TRY IT :: Repeat every record below exactly, but leave out any pictures.

SUPPLIED INFORMATION ::
▬▬▬

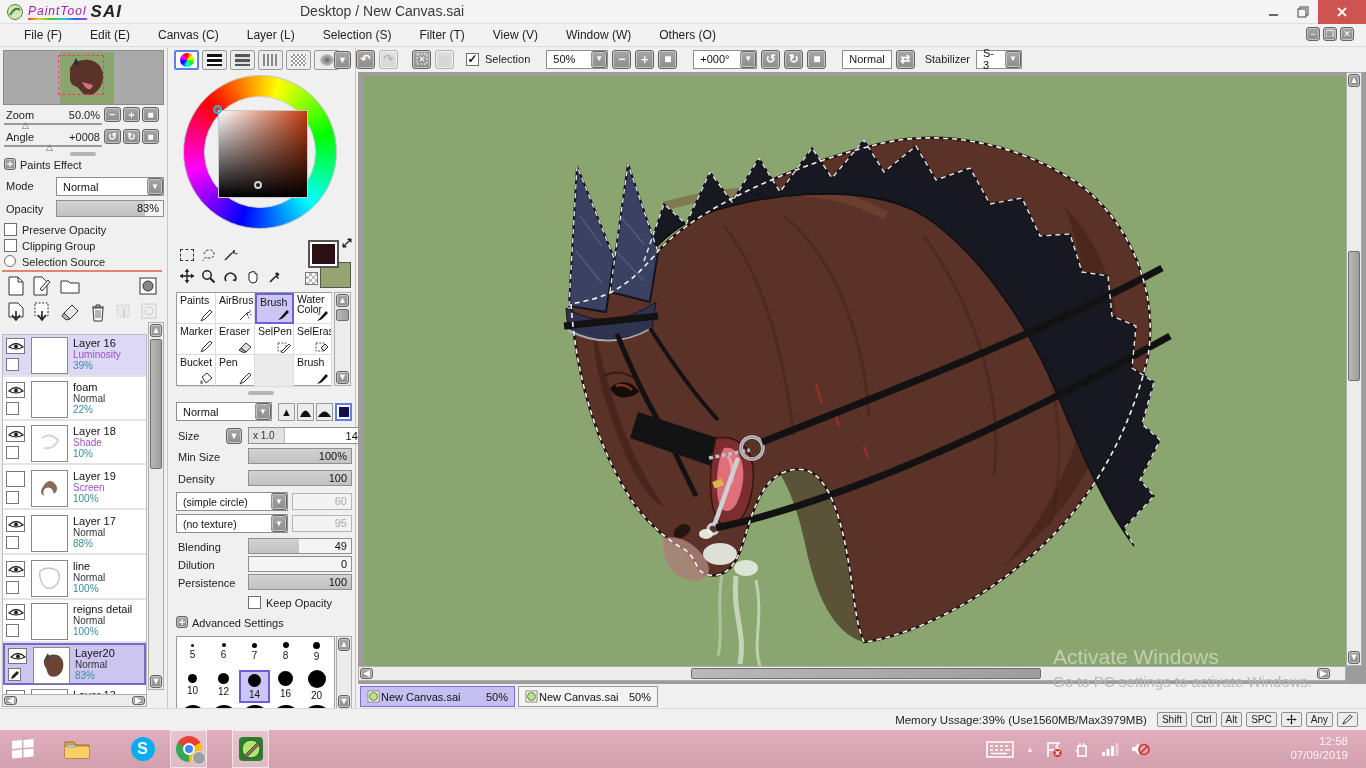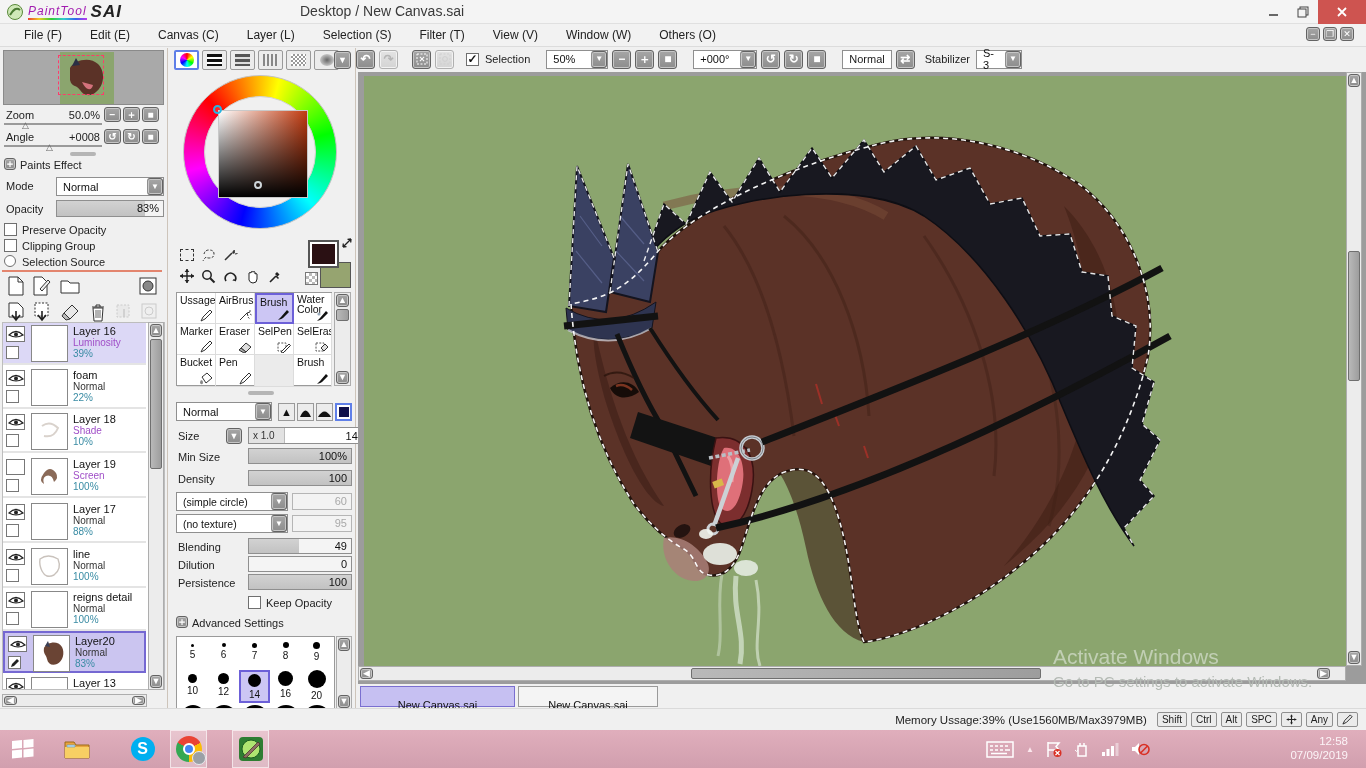--- a/index.html
+++ b/index.html
@@ -593,7 +593,7 @@
     <span style="position:absolute;left:135px;top:224px;width:13px;height:13px;border:1px solid #777;background:conic-gradient(#bbb 25%,#fff 0 50%,#bbb 0 75%,#fff 0) 0 0/6px 6px"></span>
 
     <div class="tgrid">
-      <div class="tcell" style="left:0;top:0"><span>Ussage</span><svg class="ticon" width="13" height="12" viewBox="0 0 13 12">
+      <div class="tcell" style="left:0;top:0"><span>Paints</span><svg class="ticon" width="13" height="12" viewBox="0 0 13 12">
             <path d="M1 11 L3 7 L10 0 L12 2 L5 9 Z" fill="#fff" stroke="#333"></path>
           </svg></div>
       <div class="tcell" style="left:39px;top:0"><span>AirBrush</span><svg class="ticon" width="14" height="12" viewBox="0 0 14 12">

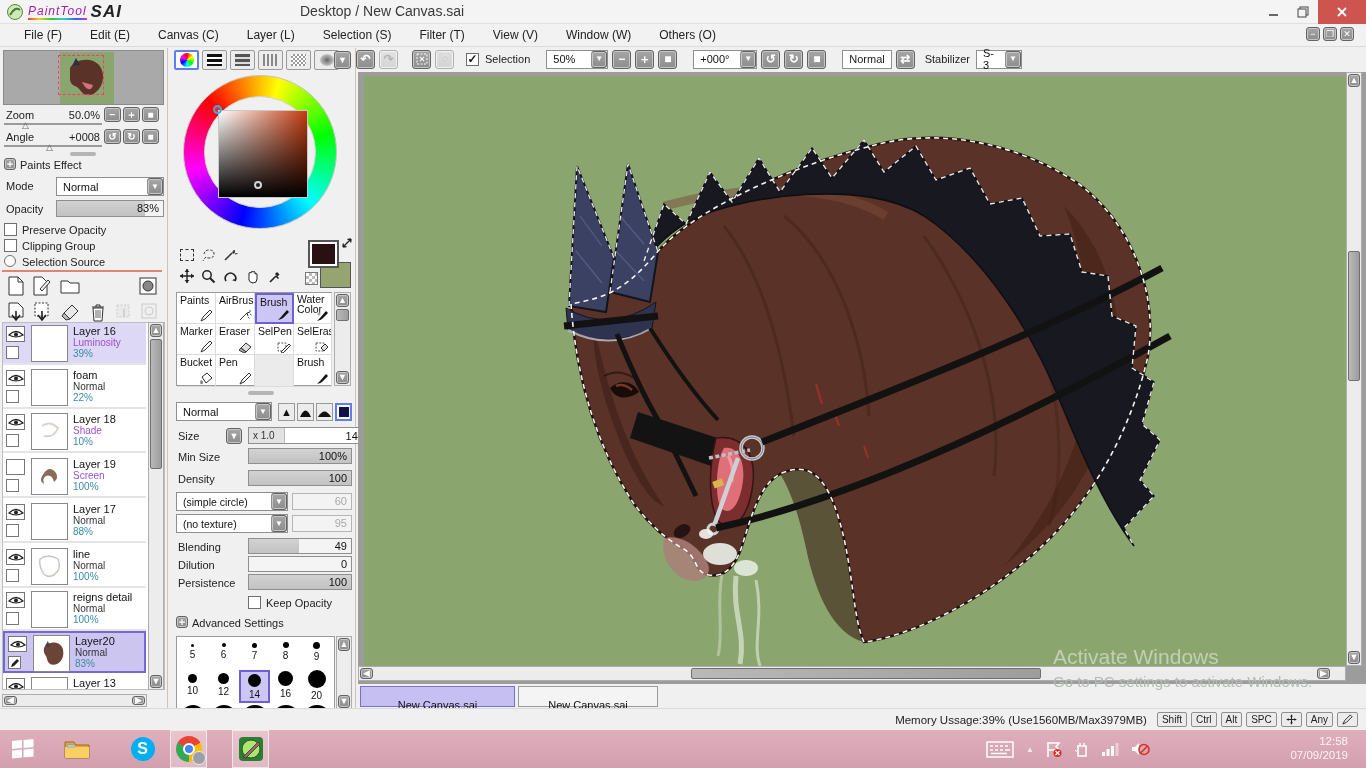--- a/index.html
+++ b/index.html
@@ -63,7 +63,7 @@
 
   
   .licon { position:absolute; width:24px; height:24px; display:flex; align-items:center; justify-content:center; }
-  .llist { position:absolute; left:2px; top:274px; width:163px; height:368px; background:#fff; border:1px solid #bdbdbd; overflow:hidden; }
+  .llist { position:absolute; left:2px; top:286px; width:145px; height:368px; background:#fff; border:1px solid #bdbdbd; overflow:hidden; }
   .lrow { position:absolute; left:0; width:143px; height:42px; background:#fff; border-bottom:2px solid #e4e4e4; }
   .lrow.sel { background:#dcd8f6; }
   .lrow.active { background:#cbc5f0; border:2px solid #7568d2; }

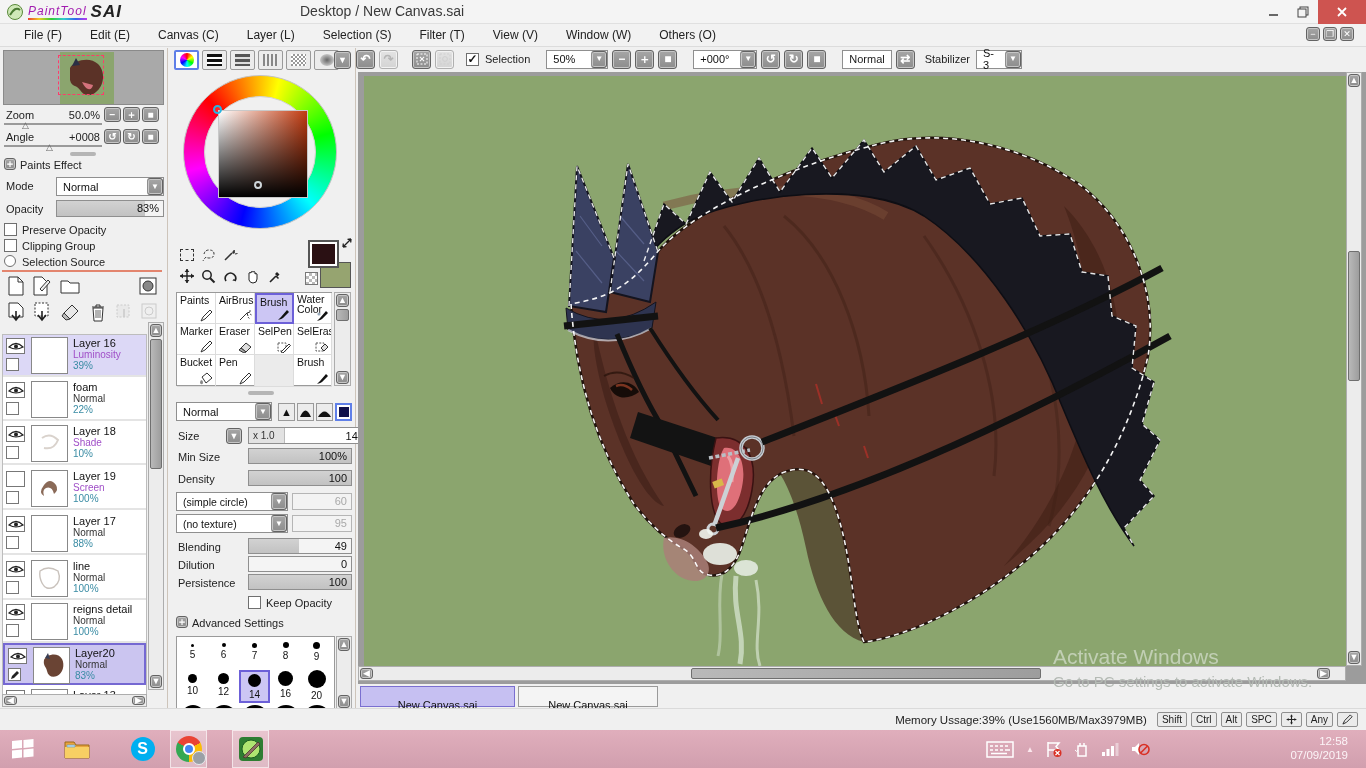--- a/index.html
+++ b/index.html
@@ -123,7 +123,7 @@
 
   
   .tabbar { position:absolute; left:358px; top:684px; width:1008px; height:24px; background:#f0f0f0; }
-  .ctab { position:absolute; top:2px; height:21px; display:flex; align-items:center; gap:12px; padding:0 6px; border:1px solid #9a9a9a; background:#f4f4f4;flex-direction:column; }
+  .ctab { position:absolute; top:2px; height:21px; display:flex; align-items:center; gap:1px; padding:0 6px; border:1px solid #9a9a9a; background:#f4f4f4; }
   .ctab.on { background:#c6c0f2; border:1px solid #7a6fd0; }
   .ctab .tlabel { font-size:11px; color:#111; }
   .ctab .tzoom { font-size:11px; color:#111; margin-left:14px; }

▬▬▬

PROBLEM SOLUTION ::
--- a/index.html
+++ b/index.html
@@ -593,7 +593,7 @@
     <span style="position:absolute;left:135px;top:224px;width:13px;height:13px;border:1px solid #777;background:conic-gradient(#bbb 25%,#fff 0 50%,#bbb 0 75%,#fff 0) 0 0/6px 6px"></span>
 
     <div class="tgrid">
-      <div class="tcell" style="left:0;top:0"><span>Ussage</span><svg class="ticon" width="13" height="12" viewBox="0 0 13 12">
+      <div class="tcell" style="left:0;top:0"><span>Paints</span><svg class="ticon" width="13" height="12" viewBox="0 0 13 12">
             <path d="M1 11 L3 7 L10 0 L12 2 L5 9 Z" fill="#fff" stroke="#333"></path>
           </svg></div>
       <div class="tcell" style="left:39px;top:0"><span>AirBrush</span><svg class="ticon" width="14" height="12" viewBox="0 0 14 12">

--- a/index.html
+++ b/index.html
@@ -63,7 +63,7 @@
 
   
   .licon { position:absolute; width:24px; height:24px; display:flex; align-items:center; justify-content:center; }
-  .llist { position:absolute; left:2px; top:274px; width:163px; height:368px; background:#fff; border:1px solid #bdbdbd; overflow:hidden; }
+  .llist { position:absolute; left:2px; top:286px; width:145px; height:368px; background:#fff; border:1px solid #bdbdbd; overflow:hidden; }
   .lrow { position:absolute; left:0; width:143px; height:42px; background:#fff; border-bottom:2px solid #e4e4e4; }
   .lrow.sel { background:#dcd8f6; }
   .lrow.active { background:#cbc5f0; border:2px solid #7568d2; }

--- a/index.html
+++ b/index.html
@@ -123,7 +123,7 @@
 
   
   .tabbar { position:absolute; left:358px; top:684px; width:1008px; height:24px; background:#f0f0f0; }
-  .ctab { position:absolute; top:2px; height:21px; display:flex; align-items:center; gap:12px; padding:0 6px; border:1px solid #9a9a9a; background:#f4f4f4;flex-direction:column; }
+  .ctab { position:absolute; top:2px; height:21px; display:flex; align-items:center; gap:1px; padding:0 6px; border:1px solid #9a9a9a; background:#f4f4f4; }
   .ctab.on { background:#c6c0f2; border:1px solid #7a6fd0; }
   .ctab .tlabel { font-size:11px; color:#111; }
   .ctab .tzoom { font-size:11px; color:#111; margin-left:14px; }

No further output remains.